* What you need to do
List, from the lines below, each one with "Artist" in it.

= Beginning of Section =

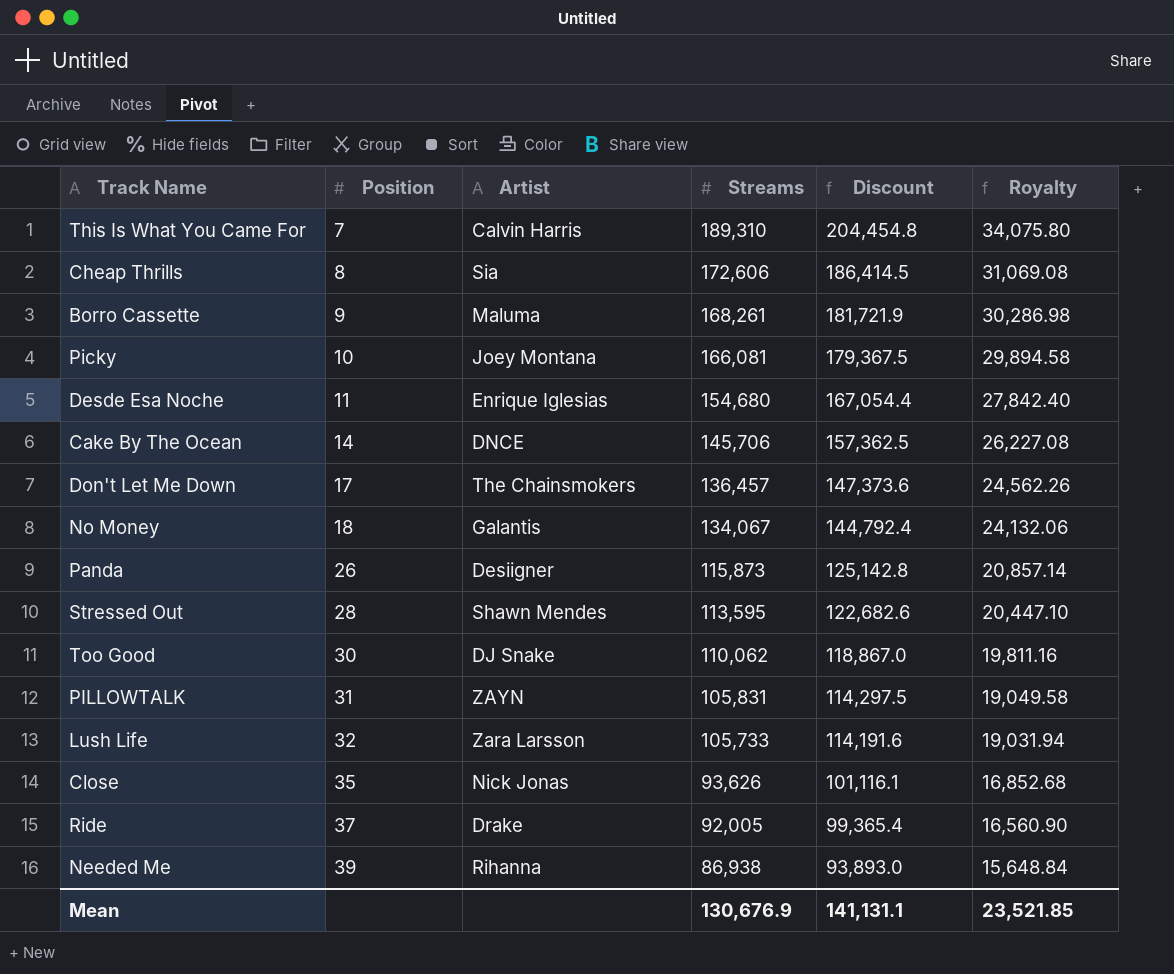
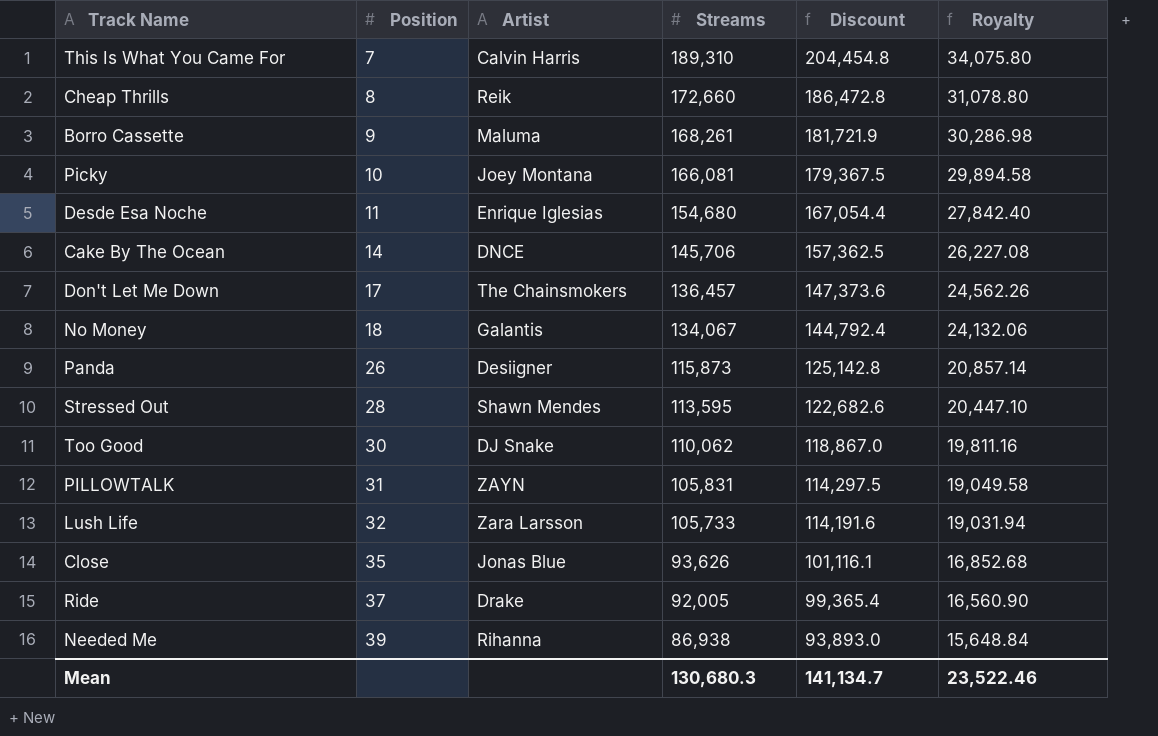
Cheap Thrills | Artist: Sia -> Reik
Cheap Thrills | Streams: 172,606 -> 172,660
Cheap Thrills | Discount: 186,414.5 -> 186,472.8
Cheap Thrills | Royalty: 31,069.08 -> 31,078.80
Close | Artist: Nick Jonas -> Jonas Blue
Mean | Streams: 130,676.9 -> 130,680.3
Mean | Discount: 141,131.1 -> 141,134.7
Mean | Royalty: 23,521.85 -> 23,522.46

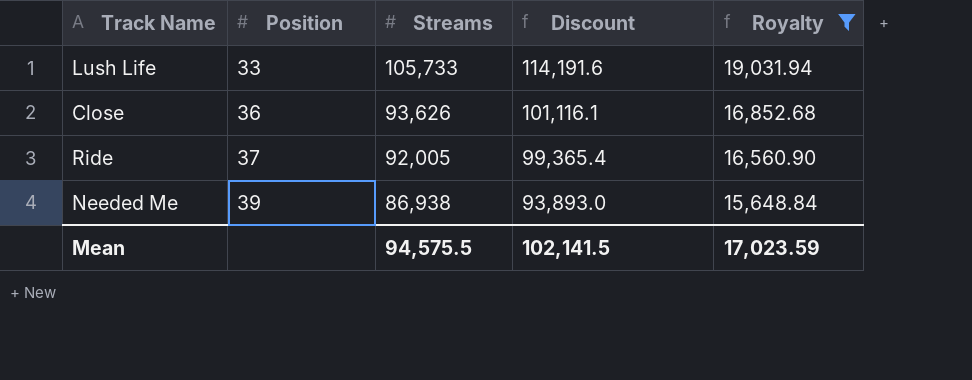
filter: none -> Royalty <= 19,031.94
column Artist | position: 3 -> none
Lush Life | Position: 32 -> 33
Close | Position: 35 -> 36
Mean | Streams: 130,680.3 -> 94,575.5
Mean | Discount: 141,134.7 -> 102,141.5
Mean | Royalty: 23,522.46 -> 17,023.59

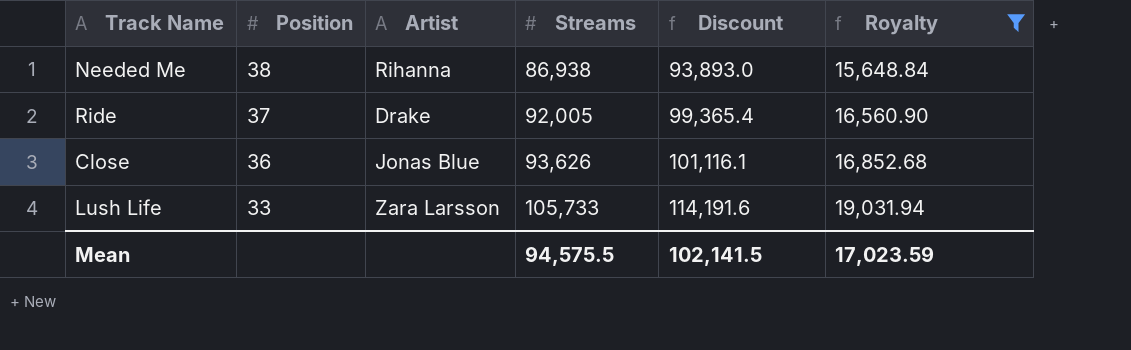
row order: Position ascending -> Position descending
column Artist | position: none -> 3
Needed Me | Position: 39 -> 38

= End of Section =

* Written answer
Cheap Thrills | Artist: Sia -> Reik
Close | Artist: Nick Jonas -> Jonas Blue
column Artist | position: 3 -> none
column Artist | position: none -> 3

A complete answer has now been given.